На самом деле, казалось, сейчас он не полагается на наркотики так, как раньше, по крайней мере, на тяжелые. На днях, находясь в своей квартире, я обнаружила иглу в мусорном ведре, но не стала упоминать об этом. О некоторых вещах лучше умолчать. И еще на его руках были крошечные ранки размером с иглу, но не так много, как раньше. Это было только начало, верно? Или меня пытались ввести в заблуждение?
— Так... что за картина? — спросила я, когда он установил чистый холст на мольберте.
Кэлин пожал плечами.
— Я не знаю. Это вопрос к тебе, ты должна решить.
— А что, если мне хочется нарисовать гигантскую кляксу? — Я наклонила голову, когда он схватил табурет и пододвинул его к мольберту.
— Потом нарисуешь гигантскую кляксу, — улыбнулся он, махнув рукой. — Искусство субъективно. Глаз смотрящего и все такое прочее. Рисуй то, что здесь, — и указал на мое сердце.
— Что, если получится некрасиво?
— На картине? — Его брови поползли вверх, когда он насмешливо взглянул на меня.
— Нет, — я покачала головой, — я о том, что в моем сердце.
Выражение его лица смягчилось.
— Здесь нет никого, кто бы осудил тебя. Я не имею на это права, и в любом случае не стану так поступать. Это, — он махнул рукой, указывая на квартиру, — наше безопасное место.
Он протянул ко мне руку, ожидая, что я возьмусь за нее. Когда я приняла ее, он потянул меня в свои объятия. Я удивилась, когда хихиканье сорвалось с моих губ. Звук был таким беззаботным и счастливым. Неподдельным. Кэлин быстро поцеловал уголок моих губ и усадил меня. Схватив деревянную доску, он стал доставать краски разных цветов. Закончив, протянул мне краски вместе с кистью.
— А теперь, рисуй!
Я издала смешок.
— Ну, правда, ведь, Кэлин, я не художник.

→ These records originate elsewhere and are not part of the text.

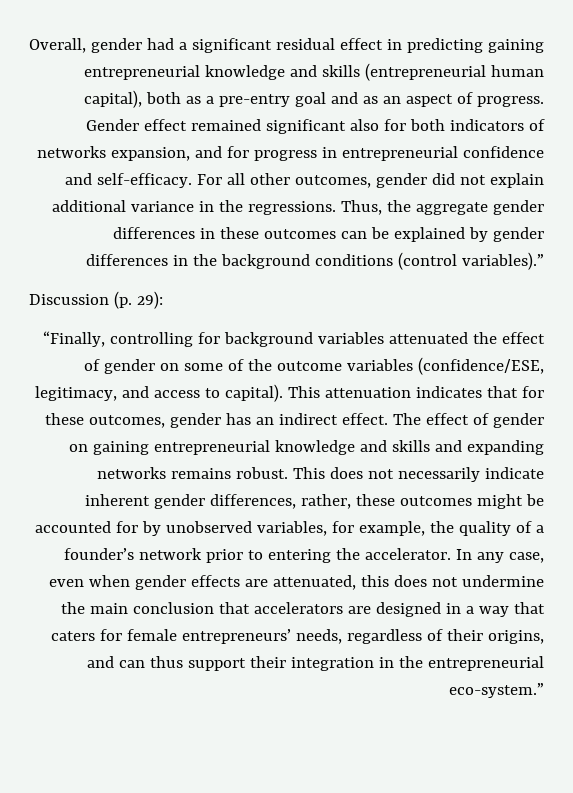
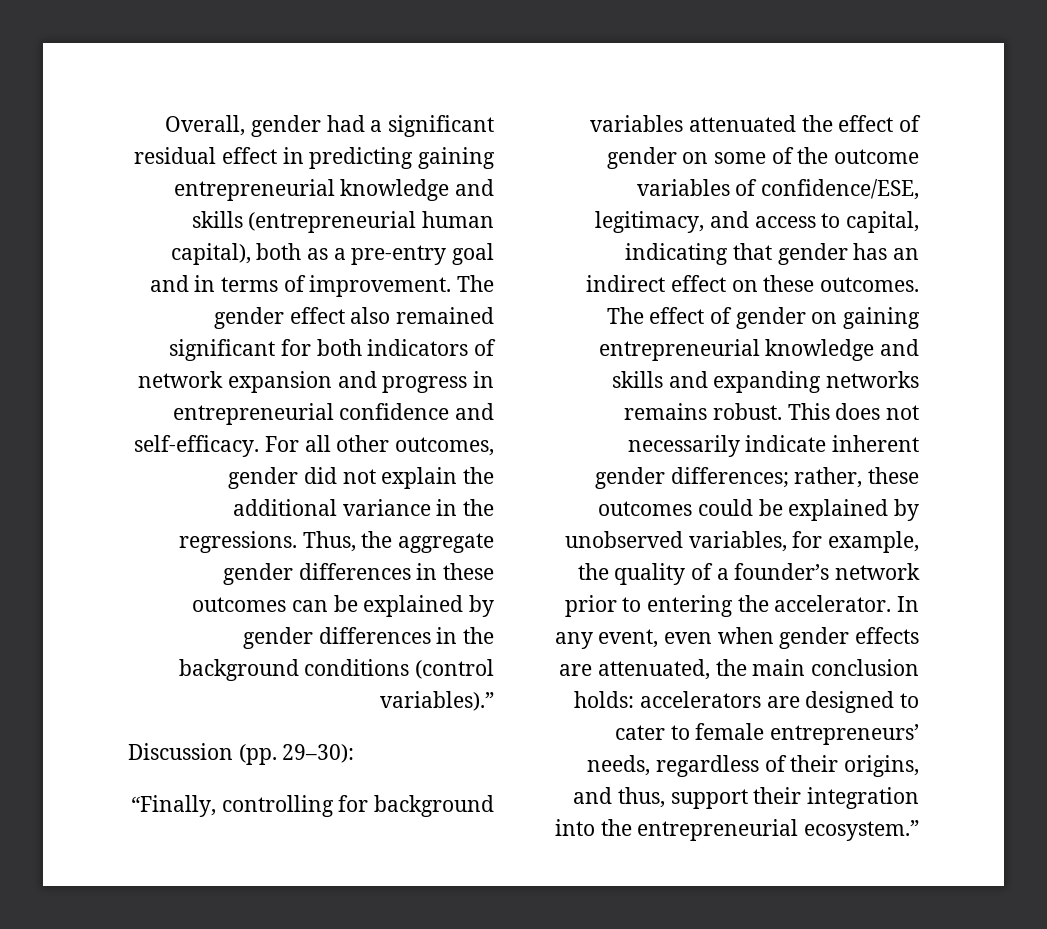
- Overall, gender had a significant residual effect in predicting gaining entrepreneurial knowledge and skills (entrepreneurial human capital), both as a pre-entry goal and as an aspect of progress. Gender effect remained significant also for both indicators of networks expansion, and for progress in entrepreneurial confidence and self-efficacy.
+ Overall, gender had a significant residual effect in predicting gaining entrepreneurial knowledge and skills (entrepreneurial human capital), both as a pre-entry goal and in terms of improvement. The gender effect also remained significant for both indicators of network expansion and progress in entrepreneurial confidence and self-efficacy.
- For all other outcomes, gender did not explain additional variance in the regressions.
+ For all other outcomes, gender did not explain the additional variance in the regressions.
- Discussion (p. 29):
+ Discussion (pp. 29–30):
- “Finally, controlling for background variables attenuated the effect of gender on some of the outcome variables (confidence/ESE, legitimacy, and access to capital). This attenuation indicates that for these outcomes, gender has an indirect effect.
+ “Finally, controlling for background variables attenuated the effect of gender on some of the outcome variables of confidence/ESE, legitimacy, and access to capital, indicating that gender has an indirect effect on these outcomes.
- This does not necessarily indicate inherent gender differences, rather, these outcomes might be accounted for by unobserved variables, for example, the quality of a founder’s network prior to entering the accelerator.
+ This does not necessarily indicate inherent gender differences; rather, these outcomes could be explained by unobserved variables, for example, the quality of a founder’s network prior to entering the accelerator.
- In any case, even when gender effects are attenuated, this does not undermine the main conclusion that accelerators are designed in a way that caters for female entrepreneurs’ needs, regardless of their origins, and can thus support their integration in the entrepreneurial eco-system.”
+ In any event, even when gender effects are attenuated, the main conclusion holds: accelerators are designed to cater to female entrepreneurs’ needs, regardless of their origins, and thus, support their integration into the entrepreneurial ecosystem.”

Его глаза потемнели, и голос стал хриплым.
— Тогда позволь, я покажу тебе.
Взяв меня за руку, он обернул ладонь вокруг моего запястья, его дыхание щекотало мое ухо. Затем медленно направил мою руку, чтобы окунуть кисть в оранжевую краску, а затем притянул ее так, чтобы кисть коснулась холста. Он плавно двинул кисть вниз, а затем отпустил мою руку.
— Видишь, ты рисуешь.
— Это просто линия, — заявила я.
— Ах, но это твоя линия.
— Технически, я думаю, что это твоя линия, поскольку ты помог мне, — заметила я.
Он хмыкнул и уселся обратно на табурет, уперев руки в колени.
— Ты слишком много думаешь об этом.
— Мне показалось, что ты собирался дать мне урок живописи и научить меня. Но до сих пор я не получила никакого урока.
— Это потому, что ты слишком упряма, чтобы услышать мои слова, — возразил он, и небольшая улыбка коснулась его губ.